What is required: Omitting all pictures, retype the entries below exactly as given.

Dataset entries:
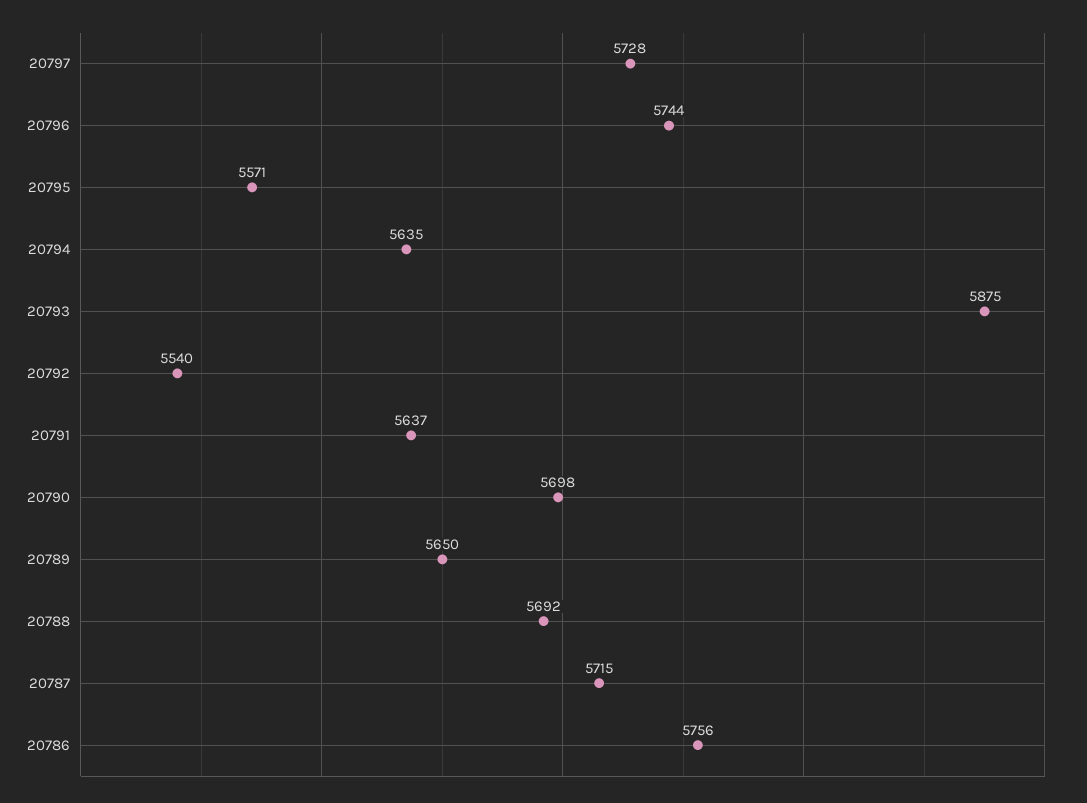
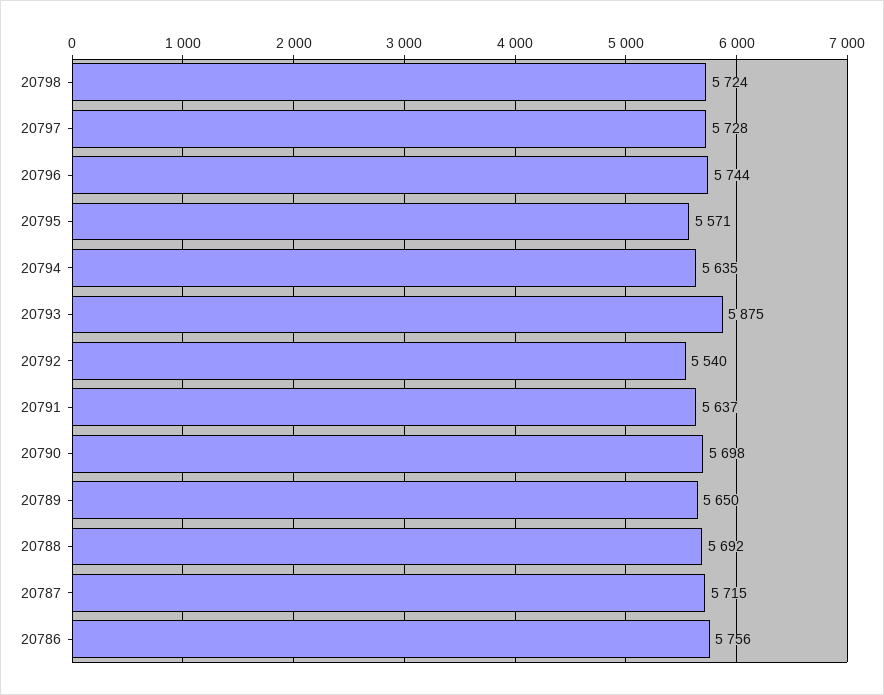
20798: none -> 5724

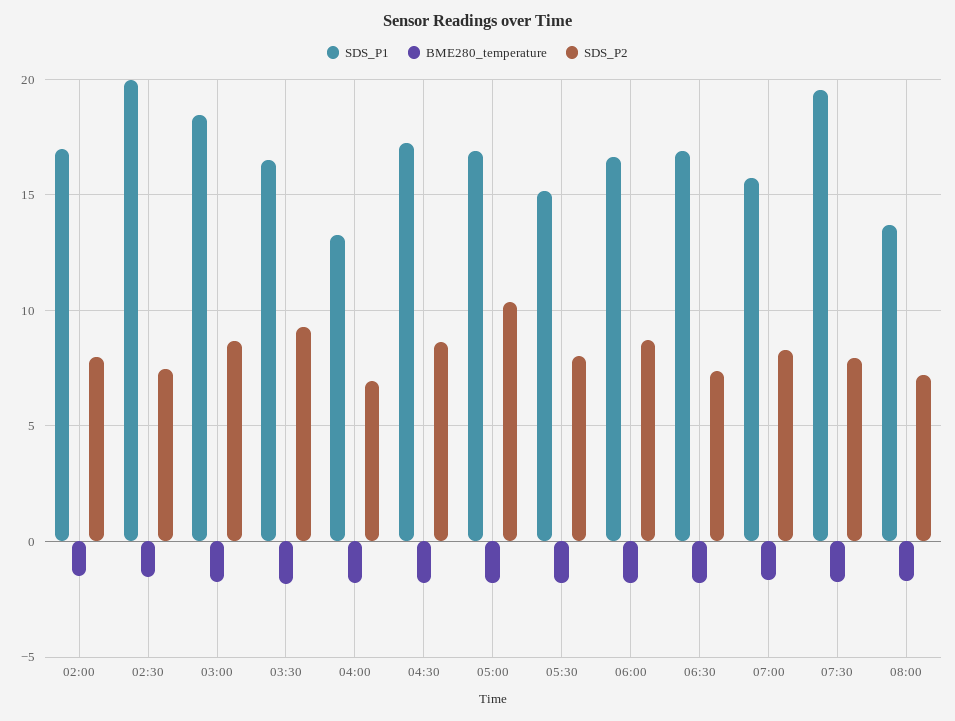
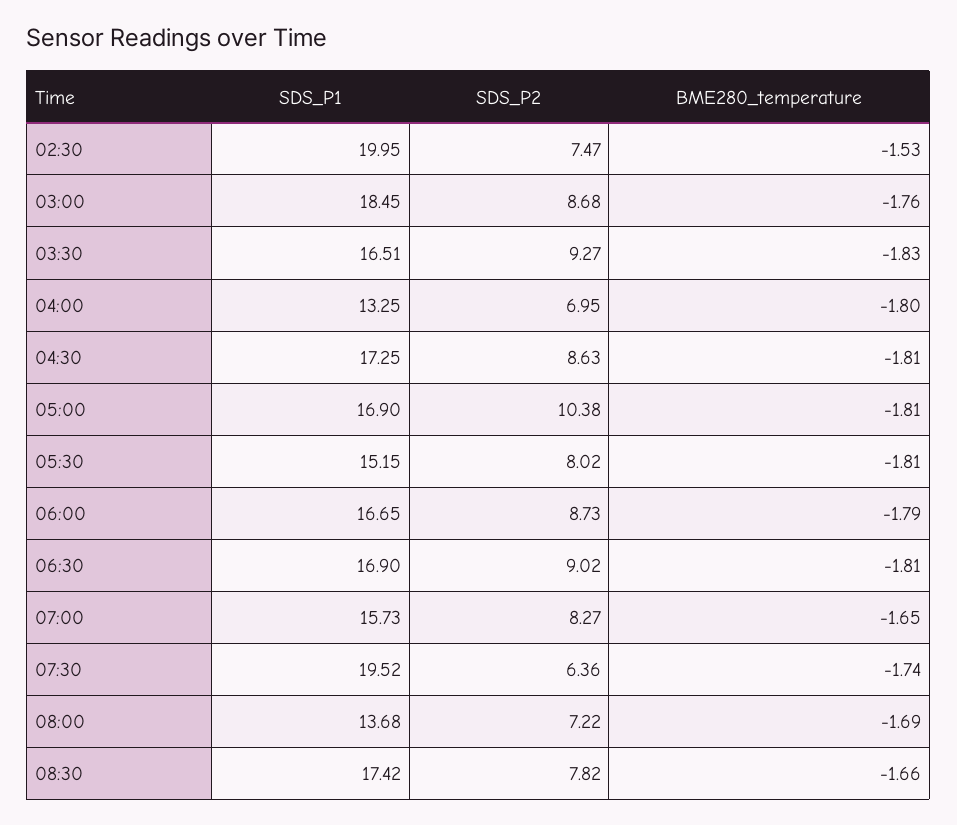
SDS_P1, 02:00: 17 -> none
BME280_temperature, 02:00: -1.5 -> none
SDS_P2, 02:00: 8 -> none
SDS_P2, 06:30: 7.5 -> 9.02
SDS_P2, 07:30: 8 -> 6.36
SDS_P1, 08:30: none -> 17.42
SDS_P2, 08:30: none -> 7.82
BME280_temperature, 08:30: none -> -1.66

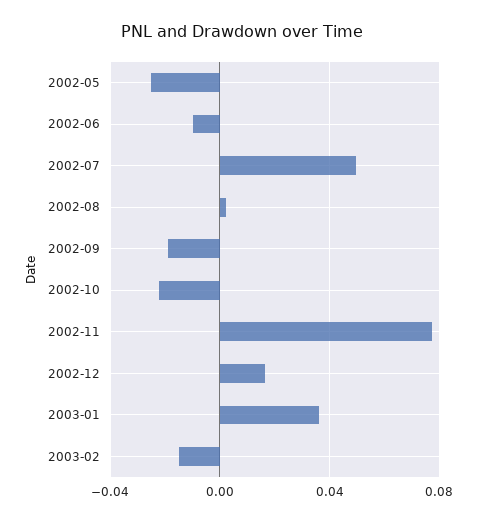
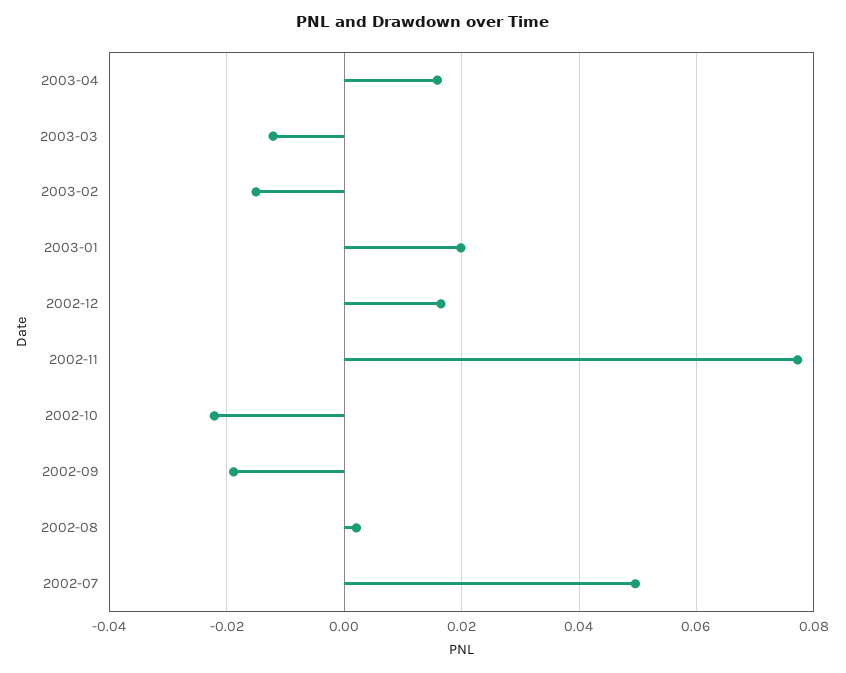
2002-05: -0.025 -> none
2002-06: -0.01 -> none
2003-01: 0.035 -> 0.02
2003-04: none -> 0.016
2003-03: none -> -0.012

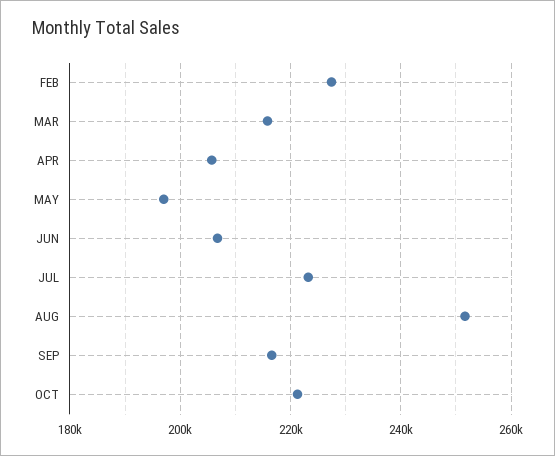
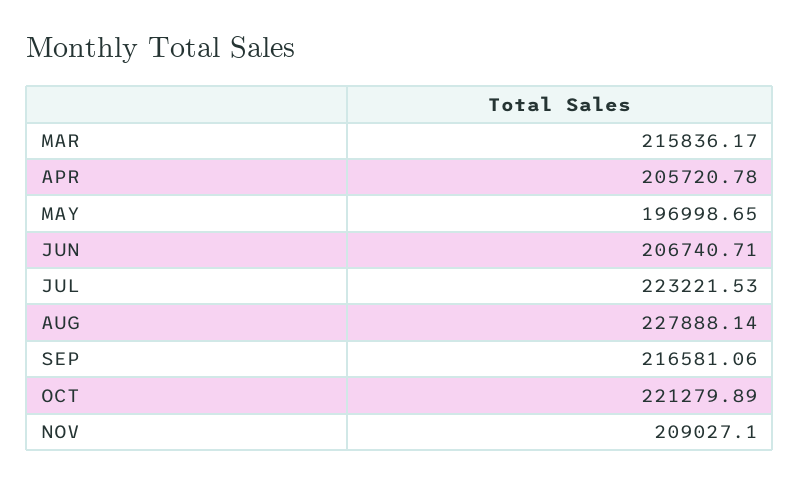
FEB: 228000 -> none
AUG: 252000 -> 227888.14
NOV: none -> 209027.1

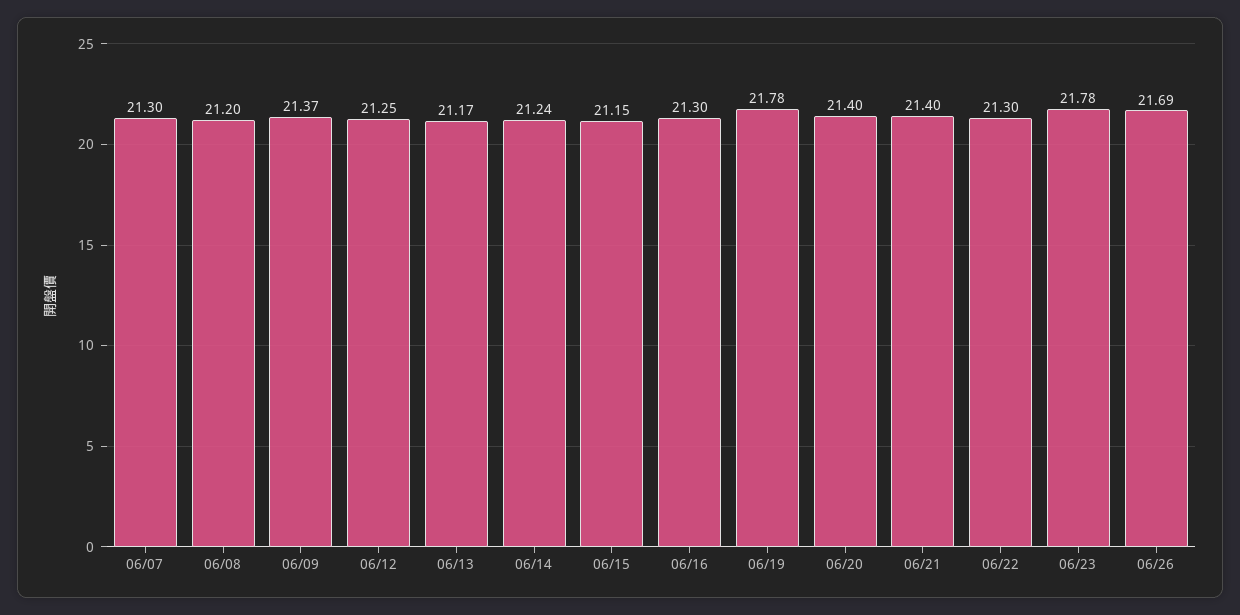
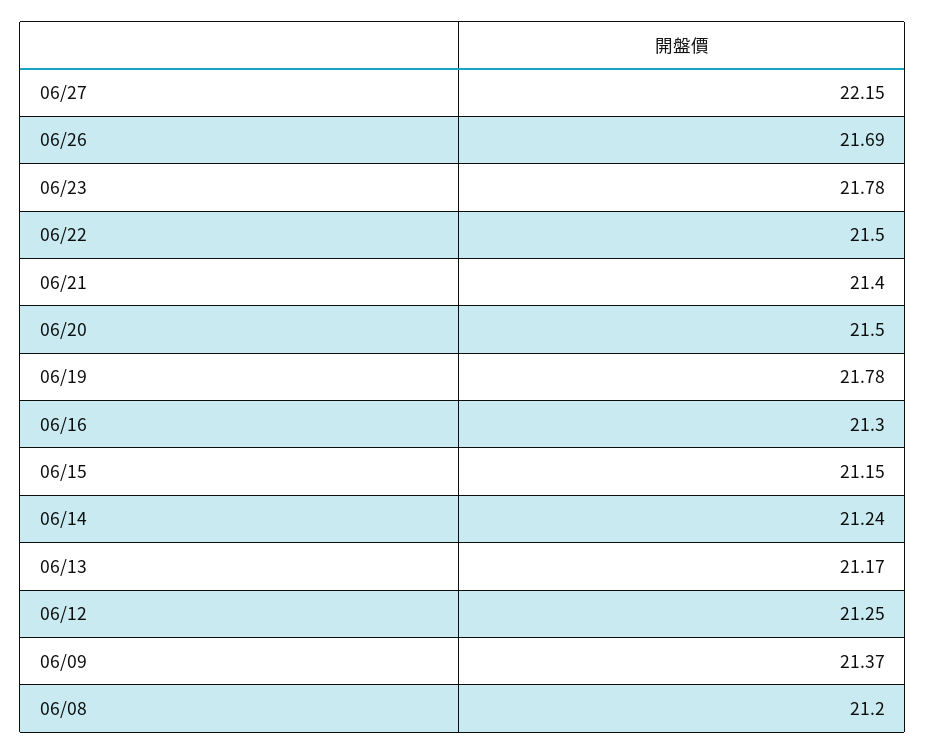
06/07: 21.3 -> none
06/20: 21.4 -> 21.5
06/22: 21.3 -> 21.5
06/27: none -> 22.15

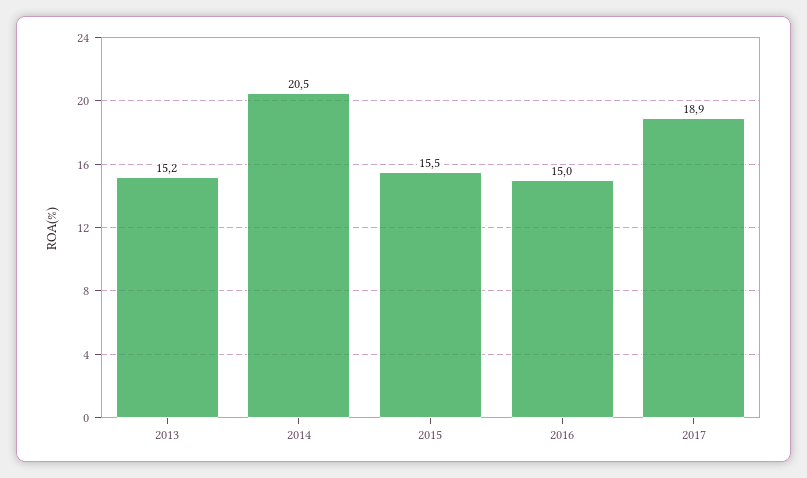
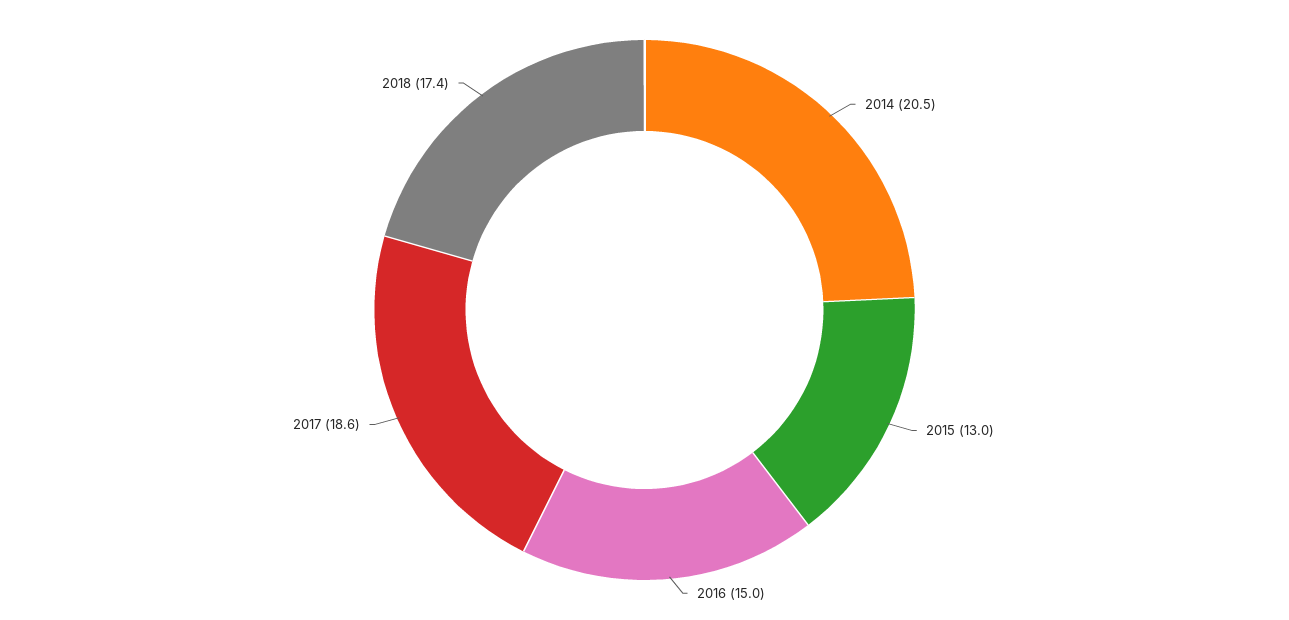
2013: 15.2 -> none
2015: 15.5 -> 13
2017: 18.9 -> 18.6
2018: none -> 17.4

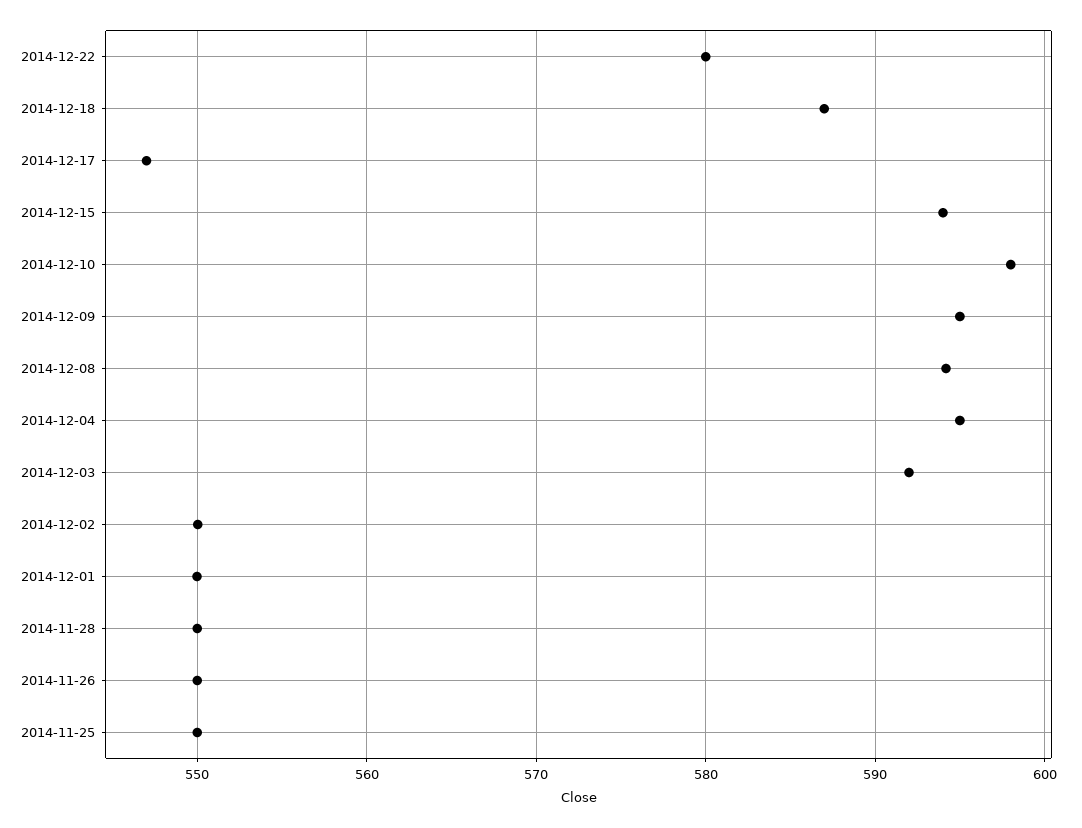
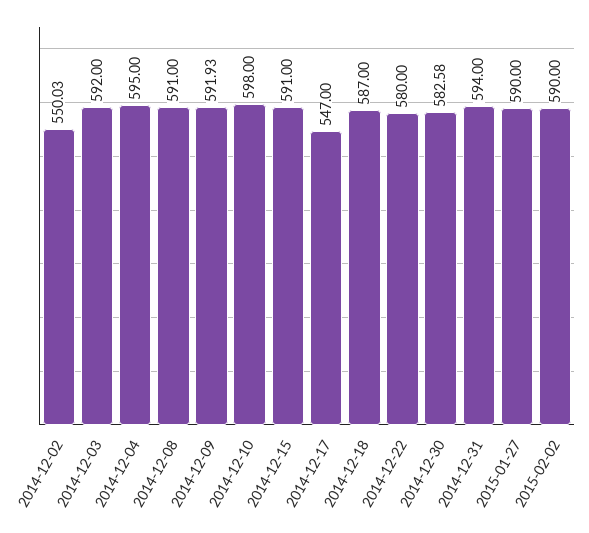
2014-12-15: 594 -> 591
2014-12-09: 595 -> 591.93
2014-12-08: 594 -> 591
2014-12-01: 550 -> none
2014-11-28: 550 -> none
2014-11-26: 550 -> none
2014-11-25: 550 -> none
2014-12-30: none -> 582.58
2014-12-31: none -> 594
2015-01-27: none -> 590
2015-02-02: none -> 590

Task response:
20798: none -> 5724

SDS_P1, 02:00: 17 -> none
BME280_temperature, 02:00: -1.5 -> none
SDS_P2, 02:00: 8 -> none
SDS_P2, 06:30: 7.5 -> 9.02
SDS_P2, 07:30: 8 -> 6.36
SDS_P1, 08:30: none -> 17.42
SDS_P2, 08:30: none -> 7.82
BME280_temperature, 08:30: none -> -1.66

2002-05: -0.025 -> none
2002-06: -0.01 -> none
2003-01: 0.035 -> 0.02
2003-04: none -> 0.016
2003-03: none -> -0.012

FEB: 228000 -> none
AUG: 252000 -> 227888.14
NOV: none -> 209027.1

06/07: 21.3 -> none
06/20: 21.4 -> 21.5
06/22: 21.3 -> 21.5
06/27: none -> 22.15

2013: 15.2 -> none
2015: 15.5 -> 13
2017: 18.9 -> 18.6
2018: none -> 17.4

2014-12-15: 594 -> 591
2014-12-09: 595 -> 591.93
2014-12-08: 594 -> 591
2014-12-01: 550 -> none
2014-11-28: 550 -> none
2014-11-26: 550 -> none
2014-11-25: 550 -> none
2014-12-30: none -> 582.58
2014-12-31: none -> 594
2015-01-27: none -> 590
2015-02-02: none -> 590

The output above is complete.